Indicó que diversos estudios muestran que “más del 70 % del fósforo aplicado como fertilizante queda retenido en el suelo. Esto significa que solo una pequeña fracción del fertilizante aplicado es utilizada inmediatamente por el cultivo. En algunos experimentos con fósforo marcado, apenas entre 10 % y 15 % del fósforo aplicado termina en la planta durante el ciclo del cultivo”.
Bauer explicó cuál es la situación en Uruguay.
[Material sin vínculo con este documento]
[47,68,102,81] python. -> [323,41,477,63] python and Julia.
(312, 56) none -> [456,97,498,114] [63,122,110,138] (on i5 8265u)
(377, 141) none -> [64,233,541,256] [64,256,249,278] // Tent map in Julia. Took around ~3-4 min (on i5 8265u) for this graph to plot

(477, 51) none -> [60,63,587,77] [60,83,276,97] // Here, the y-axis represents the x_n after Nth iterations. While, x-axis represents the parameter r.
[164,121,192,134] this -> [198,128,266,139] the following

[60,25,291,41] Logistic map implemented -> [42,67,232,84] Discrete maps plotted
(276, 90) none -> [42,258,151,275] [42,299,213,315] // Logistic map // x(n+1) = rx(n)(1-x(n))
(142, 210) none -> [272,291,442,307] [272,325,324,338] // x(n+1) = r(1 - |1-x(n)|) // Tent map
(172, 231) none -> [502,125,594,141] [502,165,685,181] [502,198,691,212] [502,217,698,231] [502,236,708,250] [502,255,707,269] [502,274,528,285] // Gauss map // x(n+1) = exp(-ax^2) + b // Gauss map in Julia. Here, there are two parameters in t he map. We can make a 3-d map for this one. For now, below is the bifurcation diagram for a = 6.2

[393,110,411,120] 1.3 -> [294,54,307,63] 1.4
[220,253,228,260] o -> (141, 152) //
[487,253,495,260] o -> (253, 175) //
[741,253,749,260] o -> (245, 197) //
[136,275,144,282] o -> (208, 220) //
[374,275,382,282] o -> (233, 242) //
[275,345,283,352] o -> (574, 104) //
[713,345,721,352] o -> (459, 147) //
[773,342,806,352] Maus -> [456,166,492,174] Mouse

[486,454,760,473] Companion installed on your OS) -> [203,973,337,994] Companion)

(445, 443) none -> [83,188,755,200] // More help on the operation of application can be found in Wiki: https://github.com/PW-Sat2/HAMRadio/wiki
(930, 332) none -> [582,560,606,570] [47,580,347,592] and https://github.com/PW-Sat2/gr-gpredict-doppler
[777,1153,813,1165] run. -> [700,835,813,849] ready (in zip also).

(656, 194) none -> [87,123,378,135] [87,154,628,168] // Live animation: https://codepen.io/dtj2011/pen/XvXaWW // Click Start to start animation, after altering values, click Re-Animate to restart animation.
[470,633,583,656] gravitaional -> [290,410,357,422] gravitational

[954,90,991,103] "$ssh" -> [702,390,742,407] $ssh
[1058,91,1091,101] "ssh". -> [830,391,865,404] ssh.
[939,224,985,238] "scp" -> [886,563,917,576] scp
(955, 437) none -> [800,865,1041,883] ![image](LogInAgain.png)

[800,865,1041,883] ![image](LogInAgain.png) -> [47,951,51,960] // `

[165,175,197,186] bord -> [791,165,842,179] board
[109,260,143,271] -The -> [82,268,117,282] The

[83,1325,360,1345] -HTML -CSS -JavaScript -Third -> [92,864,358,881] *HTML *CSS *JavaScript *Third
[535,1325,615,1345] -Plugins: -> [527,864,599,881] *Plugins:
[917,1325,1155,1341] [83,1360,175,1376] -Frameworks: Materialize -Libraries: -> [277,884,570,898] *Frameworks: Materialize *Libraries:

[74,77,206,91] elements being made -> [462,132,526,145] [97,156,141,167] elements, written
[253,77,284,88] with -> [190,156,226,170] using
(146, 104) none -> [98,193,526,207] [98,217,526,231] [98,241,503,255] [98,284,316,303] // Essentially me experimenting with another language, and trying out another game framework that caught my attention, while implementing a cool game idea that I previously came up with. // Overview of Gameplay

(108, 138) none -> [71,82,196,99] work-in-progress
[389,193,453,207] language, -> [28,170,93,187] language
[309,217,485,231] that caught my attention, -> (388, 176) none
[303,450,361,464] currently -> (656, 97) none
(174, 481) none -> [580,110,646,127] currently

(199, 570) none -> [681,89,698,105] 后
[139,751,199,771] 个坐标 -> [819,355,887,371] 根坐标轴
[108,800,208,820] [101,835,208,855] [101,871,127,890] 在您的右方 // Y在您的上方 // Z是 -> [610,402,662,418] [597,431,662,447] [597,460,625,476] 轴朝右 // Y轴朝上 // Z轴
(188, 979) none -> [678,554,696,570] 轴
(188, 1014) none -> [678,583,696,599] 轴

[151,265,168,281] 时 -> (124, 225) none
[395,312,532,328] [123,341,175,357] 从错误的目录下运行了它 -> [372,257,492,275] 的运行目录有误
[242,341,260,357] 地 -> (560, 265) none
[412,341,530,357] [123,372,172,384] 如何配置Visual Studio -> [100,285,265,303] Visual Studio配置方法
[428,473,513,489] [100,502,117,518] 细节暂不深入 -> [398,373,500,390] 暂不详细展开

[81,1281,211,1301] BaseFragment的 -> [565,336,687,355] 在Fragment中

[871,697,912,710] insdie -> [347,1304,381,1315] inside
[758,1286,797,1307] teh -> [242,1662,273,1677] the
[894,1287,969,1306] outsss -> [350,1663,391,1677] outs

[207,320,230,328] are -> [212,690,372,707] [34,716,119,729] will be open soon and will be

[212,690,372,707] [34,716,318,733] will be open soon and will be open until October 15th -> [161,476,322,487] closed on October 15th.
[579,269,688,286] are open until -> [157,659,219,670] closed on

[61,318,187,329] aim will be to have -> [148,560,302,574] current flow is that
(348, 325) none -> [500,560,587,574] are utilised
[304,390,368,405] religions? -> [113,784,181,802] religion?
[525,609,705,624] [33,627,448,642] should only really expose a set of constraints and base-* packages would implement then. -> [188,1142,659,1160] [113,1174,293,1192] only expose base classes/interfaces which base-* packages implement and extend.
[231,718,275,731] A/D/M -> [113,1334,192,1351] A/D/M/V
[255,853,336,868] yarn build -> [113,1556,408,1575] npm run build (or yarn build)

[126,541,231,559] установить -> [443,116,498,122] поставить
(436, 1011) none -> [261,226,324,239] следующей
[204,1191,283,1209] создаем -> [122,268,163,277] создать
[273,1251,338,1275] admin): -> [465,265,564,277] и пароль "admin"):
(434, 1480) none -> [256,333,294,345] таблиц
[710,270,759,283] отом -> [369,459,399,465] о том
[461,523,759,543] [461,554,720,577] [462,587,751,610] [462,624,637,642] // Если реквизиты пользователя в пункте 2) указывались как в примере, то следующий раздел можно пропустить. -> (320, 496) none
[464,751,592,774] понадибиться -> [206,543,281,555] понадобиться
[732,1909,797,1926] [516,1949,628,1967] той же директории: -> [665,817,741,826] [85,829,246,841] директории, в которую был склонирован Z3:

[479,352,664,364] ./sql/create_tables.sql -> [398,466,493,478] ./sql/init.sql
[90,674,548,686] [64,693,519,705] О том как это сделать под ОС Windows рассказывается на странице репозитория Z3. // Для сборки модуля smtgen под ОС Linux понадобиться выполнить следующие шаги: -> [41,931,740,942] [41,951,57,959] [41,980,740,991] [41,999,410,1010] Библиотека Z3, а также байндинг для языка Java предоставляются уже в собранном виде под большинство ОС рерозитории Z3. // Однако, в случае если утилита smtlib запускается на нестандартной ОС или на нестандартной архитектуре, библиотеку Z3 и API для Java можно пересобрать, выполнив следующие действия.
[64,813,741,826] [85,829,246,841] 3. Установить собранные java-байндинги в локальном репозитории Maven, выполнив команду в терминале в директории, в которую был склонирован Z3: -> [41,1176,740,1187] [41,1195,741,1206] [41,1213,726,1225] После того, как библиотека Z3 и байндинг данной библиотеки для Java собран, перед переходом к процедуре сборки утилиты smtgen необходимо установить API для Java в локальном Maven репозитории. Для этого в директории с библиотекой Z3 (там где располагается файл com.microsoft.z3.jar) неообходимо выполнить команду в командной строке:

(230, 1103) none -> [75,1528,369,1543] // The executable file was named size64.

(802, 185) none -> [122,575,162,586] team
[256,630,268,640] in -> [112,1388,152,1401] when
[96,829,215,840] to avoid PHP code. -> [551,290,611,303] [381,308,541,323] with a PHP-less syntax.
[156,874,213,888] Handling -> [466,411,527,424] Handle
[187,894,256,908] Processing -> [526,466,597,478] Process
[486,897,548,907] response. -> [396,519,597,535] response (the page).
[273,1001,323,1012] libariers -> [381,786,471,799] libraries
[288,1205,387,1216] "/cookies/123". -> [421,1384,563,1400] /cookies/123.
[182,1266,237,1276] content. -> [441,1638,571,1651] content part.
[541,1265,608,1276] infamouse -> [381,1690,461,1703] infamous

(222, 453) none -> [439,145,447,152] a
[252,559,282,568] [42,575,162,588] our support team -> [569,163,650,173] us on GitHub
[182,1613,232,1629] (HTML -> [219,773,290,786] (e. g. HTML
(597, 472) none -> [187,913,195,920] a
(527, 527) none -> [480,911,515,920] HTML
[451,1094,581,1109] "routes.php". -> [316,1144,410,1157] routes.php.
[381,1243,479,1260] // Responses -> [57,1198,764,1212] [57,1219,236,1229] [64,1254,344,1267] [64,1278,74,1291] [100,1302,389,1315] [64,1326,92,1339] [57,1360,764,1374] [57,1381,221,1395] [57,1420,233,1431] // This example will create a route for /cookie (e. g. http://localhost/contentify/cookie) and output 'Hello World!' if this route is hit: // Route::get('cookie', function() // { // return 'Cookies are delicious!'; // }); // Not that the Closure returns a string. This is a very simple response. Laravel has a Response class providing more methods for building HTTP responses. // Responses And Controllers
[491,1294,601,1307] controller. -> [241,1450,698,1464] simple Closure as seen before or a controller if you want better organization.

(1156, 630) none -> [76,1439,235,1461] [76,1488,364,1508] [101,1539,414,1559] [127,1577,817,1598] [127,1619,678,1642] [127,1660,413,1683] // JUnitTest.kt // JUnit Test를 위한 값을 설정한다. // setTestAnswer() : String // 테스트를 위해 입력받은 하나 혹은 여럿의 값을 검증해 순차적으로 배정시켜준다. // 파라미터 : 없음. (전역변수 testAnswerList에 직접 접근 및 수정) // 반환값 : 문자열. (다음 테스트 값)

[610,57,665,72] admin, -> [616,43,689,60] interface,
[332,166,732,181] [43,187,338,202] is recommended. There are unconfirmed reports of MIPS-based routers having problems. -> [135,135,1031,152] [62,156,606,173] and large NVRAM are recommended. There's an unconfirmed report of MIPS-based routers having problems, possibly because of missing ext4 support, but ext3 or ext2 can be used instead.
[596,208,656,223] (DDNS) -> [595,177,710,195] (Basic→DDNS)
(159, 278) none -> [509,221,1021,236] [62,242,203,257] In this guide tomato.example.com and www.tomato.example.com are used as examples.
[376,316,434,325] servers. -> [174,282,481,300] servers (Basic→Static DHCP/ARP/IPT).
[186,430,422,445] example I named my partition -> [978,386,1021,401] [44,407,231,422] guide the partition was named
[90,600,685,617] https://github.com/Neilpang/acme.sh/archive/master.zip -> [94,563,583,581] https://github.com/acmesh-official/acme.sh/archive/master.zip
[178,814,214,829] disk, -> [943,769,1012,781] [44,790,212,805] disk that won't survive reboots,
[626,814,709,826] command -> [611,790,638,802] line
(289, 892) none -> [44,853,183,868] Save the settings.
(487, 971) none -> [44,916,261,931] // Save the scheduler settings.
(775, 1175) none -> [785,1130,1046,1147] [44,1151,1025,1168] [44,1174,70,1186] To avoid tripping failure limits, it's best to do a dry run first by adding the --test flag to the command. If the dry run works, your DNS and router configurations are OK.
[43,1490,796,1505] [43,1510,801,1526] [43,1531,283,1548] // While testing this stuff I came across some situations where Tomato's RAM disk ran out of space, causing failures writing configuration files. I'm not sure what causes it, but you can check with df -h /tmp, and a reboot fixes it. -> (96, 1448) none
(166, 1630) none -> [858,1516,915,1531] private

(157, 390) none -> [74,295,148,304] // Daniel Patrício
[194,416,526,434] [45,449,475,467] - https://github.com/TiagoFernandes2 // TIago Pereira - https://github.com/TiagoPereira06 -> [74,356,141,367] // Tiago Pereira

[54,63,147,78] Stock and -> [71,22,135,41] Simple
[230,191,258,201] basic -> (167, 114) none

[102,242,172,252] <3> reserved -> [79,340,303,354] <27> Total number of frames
Subrayó que “el fósforo no es solo un proceso químico, también es un ciclo biológico”, y que “la pequeña fracción que encontramos disuelta en la solución del suelo —la que miden los análisis— no es la única forma en que las plantas lo obtienen”. En tal sentido, se refirió a las estrategias y acciones que se pueden llevar adelante para liberar el fósforo bloqueado, y enfatizó en la necesidad de “abrir un poco más la mirada: dejar de enfocarnos solamente en la pequeña fracción de fósforo disponible que mide el análisis de suelo, y empezar a entender todo el ciclo del fósforo dentro del sistema biológico del suelo, potenciar la microbiología, mejorar el manejo del pastoreo y generar suelos con buena estructura para permitir que el ciclo del fósforo sea funcional y aporte el P que el sistema precise”.